Upgrade to MarkLogic Data Hub 6.0

Prerequisites

You need:

Data Hub 5.3.0 was released only as an internal beta. These upgrade instructions intentionally skip 5.3.0.

Important: Remember to archive your old project files before performing an upgrade.
Important: If you are deploying to a Data Hub Service environment, contact Support.
Note:

Data Hub 6.0.0 does not support the 4.x Trace Library.

The notes and steps in this tab are for the following upgrade paths:

Important: Upgrading from version 5.4.x or an earlier version to this release would trigger a reindexing of the STAGING and FINAL databases. Learn more about how reindexing works and its impact on performance..
Important:

If you are upgrading from version 5.1.x or an earlier version to this release, users might not have permission to read or query Template Driven Extraction (TDE) documents.

To read or query TDE documents, users must be assigned the data-hub-operator role or any role that inherits the required role. To make changes to flows/steps using Hub Central, you must assign 'hub-central' roles (ex. hub-central-developer). See Users and Roles.

If you are using custom users/roles and want the user to access Hub Central, you must assign the hub-central-user to the custom users for your project. This is the minimum role necessary to log into Hub Central. See Users and Roles.

  • Data Hub 5.8 » 6.0
  • Data Hub 5.7 » 6.0
  • Data Hub 5.6 » 6.0
  • Data Hub 5.5 » 6.0
  • Data Hub 5.4 » 6.0
  • Data Hub 5.2 » 6.0
  • Data Hub 5.1 » 6.0
  • Data Hub 5.0 » 6.0

Procedure

  1. Update the /your-project-root/build.gradle file.
    • In the plugins section, set com.marklogic.ml-data-hub to the new Data Hub version.

         plugins {
            // Gradle Properties plugin
            id 'net.saliman.properties' version '1.4.6'
      
            // Data Hub plugin
            id 'com.marklogic.ml-data-hub' version 'VERSION_NUMBER'
        }
      
      net.saliman.properties Gradle Properties plugin Allows you to create different environments for your Gradle deployment and set up a gradle-env.properties file, where env is the environment name. When running a Gradle task, you can specify the target environment with the environmentName option. For more information, see https://github.com/stevesaliman/gradle-properties-plugin.
      com.marklogic.ml-data-hub Data Hub plugin Extends the ml-gradle plugin with Data Hub-specific commands.
    • In the dependencies section, change compile to implementation.
      Note: This step is only required if one of the following applies to your project:
      • you are upgrading from a project using Gradle 6.x or earlier to 7.0 or later.
      • the build.gradle file already uses compile for dependencies.

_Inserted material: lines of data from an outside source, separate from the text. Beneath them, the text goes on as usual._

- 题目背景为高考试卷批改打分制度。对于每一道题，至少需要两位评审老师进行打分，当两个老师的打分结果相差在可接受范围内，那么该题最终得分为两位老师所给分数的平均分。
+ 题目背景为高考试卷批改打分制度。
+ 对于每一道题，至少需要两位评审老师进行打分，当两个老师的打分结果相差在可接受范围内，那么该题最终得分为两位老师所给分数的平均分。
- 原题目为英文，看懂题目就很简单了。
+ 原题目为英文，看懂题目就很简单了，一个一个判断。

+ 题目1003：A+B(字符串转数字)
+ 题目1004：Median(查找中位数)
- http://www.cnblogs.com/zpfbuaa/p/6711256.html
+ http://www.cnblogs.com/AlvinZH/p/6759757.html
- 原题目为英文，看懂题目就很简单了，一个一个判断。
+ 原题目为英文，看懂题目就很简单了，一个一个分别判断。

      You must use implementation for dependencies because compile is not supported in Gradle versions 7.0 and later.

         dependencies {
            implementation "com.marklogic:marklogic-data-hub:VERSION_NUMBER"
        }
      
  2. Update the /your-project-root/gradle/wrapper/gradle-wrapper.properties file.
    Note: This step is only required if you are upgrading from a project using Gradle 6.4 or earlier to 6.4 or later.

    Set distributionUrl to https\://services.gradle.org/distributions/gradle-6.4-bin.zip.

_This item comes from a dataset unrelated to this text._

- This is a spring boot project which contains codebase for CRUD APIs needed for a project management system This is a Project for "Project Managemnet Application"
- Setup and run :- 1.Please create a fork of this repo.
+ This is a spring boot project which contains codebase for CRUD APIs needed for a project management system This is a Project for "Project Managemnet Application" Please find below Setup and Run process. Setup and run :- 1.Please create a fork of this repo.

    distributionUrl=https\://services.gradle.org/distributions/gradle-6.4-bin.zip
  3. At your project root, run the Gradle task hubUpdate.

    Running the hubUpdate task with the -i option (info mode) displays specifically what the task does, including configuration settings that changed.

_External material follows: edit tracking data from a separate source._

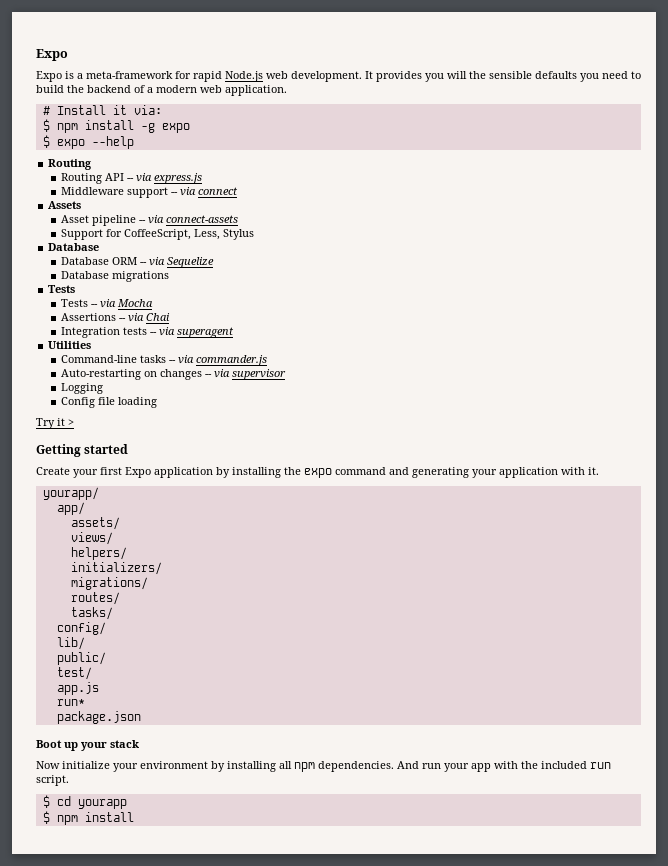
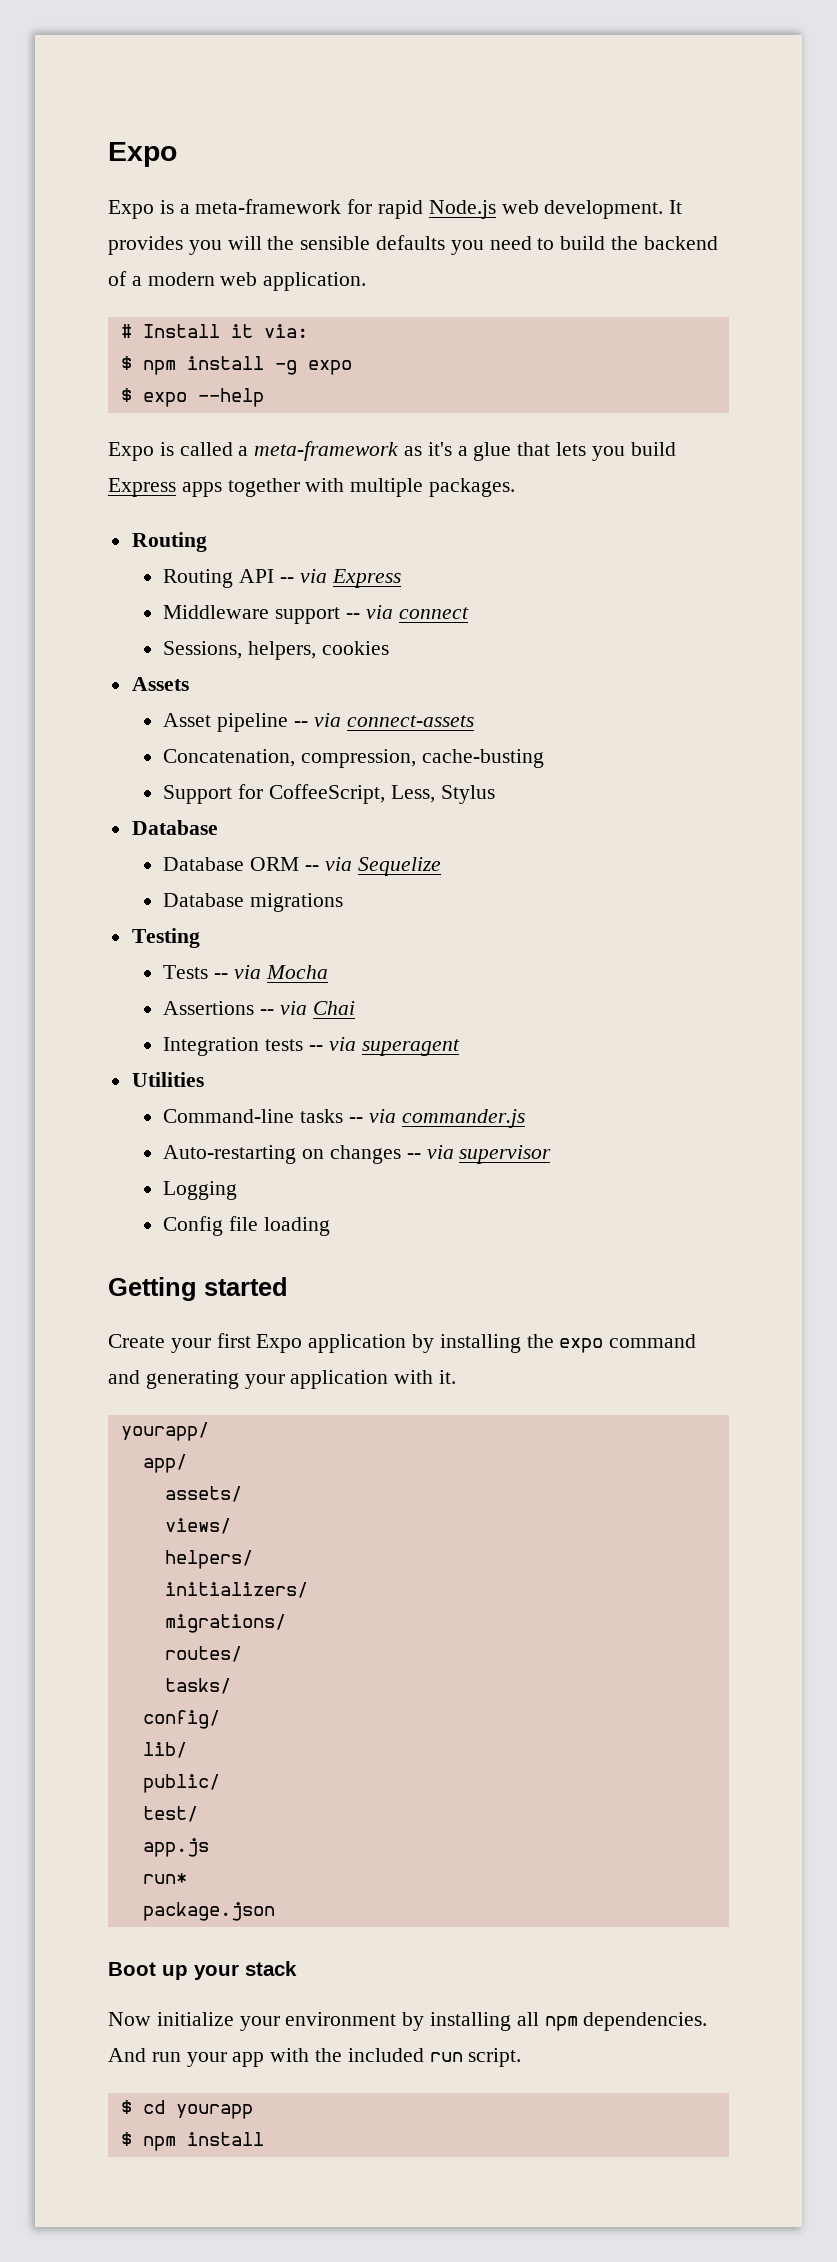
+ Expo is called a meta-framework as it's a glue that lets you build Express apps together with multiple packages.
- Routing API -- via express.js
+ Routing API -- via Express
+ Sessions, helpers, cookies
+ Concatenation, compression, cache-busting
  Database migrations
- Tests
+ Testing
- Try it >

    ./gradlew hubUpdate -igradlew.bat hubUpdate -i
  4. Update the gradle.properties file.
    • Delete the mlDHFVersion line.
    • (Recommended) To use the new Data Hub 5.2 default permissions for modules (data-hub-module-reader,read,data-hub-module-reader,execute,data-hub-module-writer,update,rest-extension-user,execute), delete mlModulePermissions.
  5. Run the Gradle task mlDeploy.
    ./gradlew mlDeploy -igradlew.bat mlDeploy -i
  6. (Optional) If you intend to use Hub Central, convert your artifacts to the Hub Central format. If you do not plan to use Hub Central, the conversion is not required.

The notes and steps in this tab are for the following upgrade paths:

Important: Upgrading from version 5.4.x or an earlier version to this release would trigger a reindexing of the STAGING and FINAL databases. Learn more about how reindexing works and its impact on performance..
Important:

If you are upgrading from version 5.1.x or an earlier version to this release, users might not have permission to read or query Template Driven Extraction (TDE) documents.

To read or query TDE documents, users must be assigned the data-hub-operator role or any role that inherits the required role. To make changes to flows/steps using Hub Central, you must assign 'hub-central' roles (ex. hub-central-developer). See Users and Roles.

If you are using custom users/roles and want the user to access Hub Central, you must assign the hub-central-user to the custom users for your project. This is the minimum role necessary to log into Hub Central. See Users and Roles.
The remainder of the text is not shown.